La présence de Dany Boon à l’affiche de Lolo marque sans aucun doute une étape dans la filmographie de Julie Delpy. Influencée par le cinéma new-yorkais indépendant et Woody Allen, celle-ci nous avait en effet jusqu’ici plutôt habitué à des comédies romantiques intimistes proclamant une marginalité qui rejoignait parfois un certain snobisme. Le repli sur soi délibéré d’un film comme Two Days in Paris (2007) étouffait un peu les grandes qualités qu’il possédait par ailleurs, son rythme, ses dialogues, ses situations originales et sa direction d’acteur. Si Le Skylab (2011) indiquait déjà un désir de se tourner vers une comédie plus populaire par son récit de vacances à la plage, la petite famille qu’il réunissait s’apparentait encore trop à une troupe de comédiens jouant pour eux-mêmes : sorte de Petits Mouchoirs mais de gauche, où Éric Elmosnino et Bernadette Lafont auraient remplacé Guillaume Canet et Marion Cotillard. Lolo est indéniablement libéré de ces petites vanités, et visiblement, cela permet à Julie Delpy de respirer.
Comédie populaire
Adolescent attardé et manipulateur, Lolo (Vincent Lacoste) est prêt à tout pour éloigner l’amant (Boon) de sa mère (Delpy). Poil à gratter, drogue dans le champagne, pulls en cachemire dans la machine… Delpy s’amuse à prendre le point de vue de l’enfant et à en reproduire les crasses. De son air d’éternel bambin égocentré, tête à claques touchante, Vincent Lacoste joue donc très concrètement à détourner la comédie romantique autiste, il l’empêche de trop s’écouter et de se recroqueviller dans son cocon.

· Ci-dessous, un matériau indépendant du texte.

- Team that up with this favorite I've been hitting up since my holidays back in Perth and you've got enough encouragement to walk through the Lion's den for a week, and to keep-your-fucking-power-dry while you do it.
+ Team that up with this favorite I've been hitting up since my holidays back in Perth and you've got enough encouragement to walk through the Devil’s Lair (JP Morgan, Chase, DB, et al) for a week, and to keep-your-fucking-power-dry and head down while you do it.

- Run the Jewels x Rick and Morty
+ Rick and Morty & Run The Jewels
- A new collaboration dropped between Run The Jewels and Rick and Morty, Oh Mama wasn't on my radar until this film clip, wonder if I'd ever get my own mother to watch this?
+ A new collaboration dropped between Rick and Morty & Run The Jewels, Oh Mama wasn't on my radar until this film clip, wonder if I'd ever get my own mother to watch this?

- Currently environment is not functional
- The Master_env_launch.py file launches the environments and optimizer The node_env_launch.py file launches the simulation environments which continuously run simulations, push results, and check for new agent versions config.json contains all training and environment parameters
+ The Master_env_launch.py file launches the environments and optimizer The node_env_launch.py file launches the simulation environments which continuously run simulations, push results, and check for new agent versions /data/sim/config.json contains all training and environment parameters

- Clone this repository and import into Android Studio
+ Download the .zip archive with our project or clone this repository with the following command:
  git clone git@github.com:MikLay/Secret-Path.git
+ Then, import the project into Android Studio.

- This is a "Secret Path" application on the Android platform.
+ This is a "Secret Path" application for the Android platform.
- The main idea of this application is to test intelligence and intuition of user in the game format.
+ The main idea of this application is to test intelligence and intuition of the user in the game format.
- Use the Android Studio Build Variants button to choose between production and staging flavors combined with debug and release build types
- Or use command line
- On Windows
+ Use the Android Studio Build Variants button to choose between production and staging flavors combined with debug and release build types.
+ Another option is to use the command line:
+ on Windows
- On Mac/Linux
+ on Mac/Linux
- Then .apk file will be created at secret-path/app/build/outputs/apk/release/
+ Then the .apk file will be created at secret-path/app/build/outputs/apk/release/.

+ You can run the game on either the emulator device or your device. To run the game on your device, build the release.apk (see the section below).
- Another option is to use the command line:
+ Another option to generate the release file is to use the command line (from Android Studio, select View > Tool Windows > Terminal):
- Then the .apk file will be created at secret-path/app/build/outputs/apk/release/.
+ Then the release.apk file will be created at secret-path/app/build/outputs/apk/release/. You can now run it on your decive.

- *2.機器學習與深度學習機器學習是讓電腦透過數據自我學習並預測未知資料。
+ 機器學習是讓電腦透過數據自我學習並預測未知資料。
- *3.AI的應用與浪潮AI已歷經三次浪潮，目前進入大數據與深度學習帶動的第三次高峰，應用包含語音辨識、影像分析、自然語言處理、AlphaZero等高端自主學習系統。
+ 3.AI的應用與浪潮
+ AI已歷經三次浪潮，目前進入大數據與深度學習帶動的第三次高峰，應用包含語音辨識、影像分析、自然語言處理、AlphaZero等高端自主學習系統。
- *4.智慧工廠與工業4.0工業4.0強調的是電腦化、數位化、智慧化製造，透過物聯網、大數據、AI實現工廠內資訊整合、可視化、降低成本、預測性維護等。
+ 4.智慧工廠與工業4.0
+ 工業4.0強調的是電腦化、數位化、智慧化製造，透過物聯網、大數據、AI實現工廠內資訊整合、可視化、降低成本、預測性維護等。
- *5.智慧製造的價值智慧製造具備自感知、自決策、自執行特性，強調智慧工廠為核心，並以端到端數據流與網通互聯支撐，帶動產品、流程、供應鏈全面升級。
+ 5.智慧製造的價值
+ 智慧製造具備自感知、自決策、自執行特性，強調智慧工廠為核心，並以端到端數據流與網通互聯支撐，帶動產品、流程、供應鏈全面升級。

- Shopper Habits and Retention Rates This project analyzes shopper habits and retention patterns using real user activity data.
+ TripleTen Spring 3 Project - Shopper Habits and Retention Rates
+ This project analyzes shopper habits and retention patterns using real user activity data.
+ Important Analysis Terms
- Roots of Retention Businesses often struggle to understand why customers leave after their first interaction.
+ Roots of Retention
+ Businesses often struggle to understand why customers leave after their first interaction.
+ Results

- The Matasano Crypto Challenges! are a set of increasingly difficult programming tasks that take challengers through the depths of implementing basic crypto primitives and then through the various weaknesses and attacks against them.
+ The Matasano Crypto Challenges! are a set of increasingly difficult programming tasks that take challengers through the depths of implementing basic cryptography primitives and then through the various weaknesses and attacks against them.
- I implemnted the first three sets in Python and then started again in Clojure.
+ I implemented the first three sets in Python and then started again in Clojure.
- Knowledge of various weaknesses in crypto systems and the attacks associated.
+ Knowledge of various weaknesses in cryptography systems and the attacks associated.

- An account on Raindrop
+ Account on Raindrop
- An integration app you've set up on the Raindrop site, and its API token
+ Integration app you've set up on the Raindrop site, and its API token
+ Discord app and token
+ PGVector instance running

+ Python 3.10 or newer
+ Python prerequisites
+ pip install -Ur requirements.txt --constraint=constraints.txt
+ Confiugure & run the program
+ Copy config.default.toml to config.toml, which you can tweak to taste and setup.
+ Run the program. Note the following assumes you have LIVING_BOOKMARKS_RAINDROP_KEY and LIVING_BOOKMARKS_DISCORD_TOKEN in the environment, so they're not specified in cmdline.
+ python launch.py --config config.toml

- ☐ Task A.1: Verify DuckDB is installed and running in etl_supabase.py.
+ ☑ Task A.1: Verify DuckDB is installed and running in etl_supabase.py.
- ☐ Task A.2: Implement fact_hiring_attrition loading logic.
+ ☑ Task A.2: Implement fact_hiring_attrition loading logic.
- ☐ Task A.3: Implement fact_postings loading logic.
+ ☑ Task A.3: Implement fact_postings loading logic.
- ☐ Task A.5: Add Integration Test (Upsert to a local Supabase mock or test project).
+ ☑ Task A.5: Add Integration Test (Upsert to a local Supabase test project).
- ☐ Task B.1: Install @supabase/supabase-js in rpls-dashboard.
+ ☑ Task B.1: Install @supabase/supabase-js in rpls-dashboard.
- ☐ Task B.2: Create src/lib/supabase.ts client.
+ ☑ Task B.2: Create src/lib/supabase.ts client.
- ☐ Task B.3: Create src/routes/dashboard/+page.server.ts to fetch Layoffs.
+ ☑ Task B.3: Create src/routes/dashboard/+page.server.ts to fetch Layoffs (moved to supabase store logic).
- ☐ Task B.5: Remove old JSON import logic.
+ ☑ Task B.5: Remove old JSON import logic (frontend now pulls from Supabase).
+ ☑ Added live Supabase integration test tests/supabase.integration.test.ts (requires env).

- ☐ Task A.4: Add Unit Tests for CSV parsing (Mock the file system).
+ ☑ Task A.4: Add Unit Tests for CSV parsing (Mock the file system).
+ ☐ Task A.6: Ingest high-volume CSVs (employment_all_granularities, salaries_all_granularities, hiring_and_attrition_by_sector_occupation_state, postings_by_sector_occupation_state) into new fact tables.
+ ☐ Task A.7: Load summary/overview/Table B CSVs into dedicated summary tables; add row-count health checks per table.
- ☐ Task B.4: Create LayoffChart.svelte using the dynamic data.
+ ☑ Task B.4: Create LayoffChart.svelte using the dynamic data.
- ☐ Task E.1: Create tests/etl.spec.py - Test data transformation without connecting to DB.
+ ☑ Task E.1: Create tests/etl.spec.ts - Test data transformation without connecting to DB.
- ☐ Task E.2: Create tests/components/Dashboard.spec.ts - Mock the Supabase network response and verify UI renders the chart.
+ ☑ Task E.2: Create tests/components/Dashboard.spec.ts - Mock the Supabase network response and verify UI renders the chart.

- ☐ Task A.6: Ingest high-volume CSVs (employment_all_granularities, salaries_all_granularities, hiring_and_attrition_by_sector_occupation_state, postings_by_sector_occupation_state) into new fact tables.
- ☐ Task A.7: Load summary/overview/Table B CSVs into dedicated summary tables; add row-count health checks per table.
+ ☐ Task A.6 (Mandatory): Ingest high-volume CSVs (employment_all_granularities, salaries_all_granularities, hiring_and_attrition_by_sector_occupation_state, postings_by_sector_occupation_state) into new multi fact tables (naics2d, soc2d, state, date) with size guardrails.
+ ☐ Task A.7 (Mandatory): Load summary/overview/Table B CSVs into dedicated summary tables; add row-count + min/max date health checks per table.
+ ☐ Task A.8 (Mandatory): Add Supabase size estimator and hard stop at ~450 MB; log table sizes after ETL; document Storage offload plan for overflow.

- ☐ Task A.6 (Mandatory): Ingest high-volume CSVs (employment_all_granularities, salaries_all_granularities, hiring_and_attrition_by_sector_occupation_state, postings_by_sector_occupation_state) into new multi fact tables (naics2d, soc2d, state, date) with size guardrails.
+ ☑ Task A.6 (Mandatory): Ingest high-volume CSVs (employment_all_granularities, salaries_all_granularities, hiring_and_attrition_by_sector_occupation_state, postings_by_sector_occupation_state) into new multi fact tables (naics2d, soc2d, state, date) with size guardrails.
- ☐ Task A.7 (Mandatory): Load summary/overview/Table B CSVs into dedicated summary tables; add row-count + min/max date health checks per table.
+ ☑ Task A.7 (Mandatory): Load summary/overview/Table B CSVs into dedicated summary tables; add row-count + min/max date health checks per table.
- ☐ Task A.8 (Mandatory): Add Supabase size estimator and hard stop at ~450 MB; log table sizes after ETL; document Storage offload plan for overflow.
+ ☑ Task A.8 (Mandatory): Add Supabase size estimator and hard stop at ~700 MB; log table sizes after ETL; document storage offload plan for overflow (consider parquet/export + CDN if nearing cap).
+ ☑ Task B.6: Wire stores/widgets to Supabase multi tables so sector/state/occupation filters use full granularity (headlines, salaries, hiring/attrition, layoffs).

Or, le projet de Lolo, c’est de faire passer Jean-René pour un beauf aux yeux de sa mère. J.R., comme il l’appelle, est un informaticien de province venu s’installer à la capitale. Violette, elle, vit dans un grand appartement parisien, travaille dans la mode, côtoie le grand monde. Pain béni des comédies françaises, la rencontre des classes sociales est incontournable. Delpy l’a bien compris, et elle ne déroge pas à la règle. Mais c’est avec subtilité qu’elle s’en empare. Dès leur rencontre, Violette et J.R. changent d’image l’un pour l’autre : il est moins balourd qu’elle le pensait ; elle n’est pas lesbienne comme il avait pu le croire. Par la suite, contre les attaques de Lolo, le couple ne fera pas autre chose ; il luttera sans cesse contre des définitions préconçues : le beauf, la snob. Contrairement à certaines mauvaises comédies populaires, Lolo n’est pas le récit d’une opposition sociale qu’il s’agirait finalement coûte que coûte de lisser, mais plutôt celui du refus permanent d’adhérer aux premiers termes de l’opposition. C’est là où le film est assez adroit car il pose bel et bien ces idées toutes faites, mais pour mieux donner à ses personnages la possibilité de s’en détacher. Elles n’ont lieu que dans l’esprit puéril et malade de Lolo. Delpy permet ainsi à ses personnages de dépasser leurs conditions, d’exister ailleurs que dans un déterminisme social ou à l’inverse un conte de fée.
Comme en témoigne la temporalité de son récit qui trouve à s’étendre sur plusieurs mois – après les programmatiques Two Days in… ou autre week end à la campagne –, la réalisatrice gagne en ampleur. Le film rassemble harmonieusement ses différentes inspirations et une filmographie un peu éparse. Lolo est donc bien une étape pour elle puisqu’en plus d’être son film le plus équilibré et le plus solide, il réussit le pari de la comédie populaire sans tirer sur les grosses ficelles habituellement de mise – chose rare ces dernières années. La preuve, elle offre au passage à Dany Boon d’incarner autre chose qu’un demeuré : ça lui va bien mieux.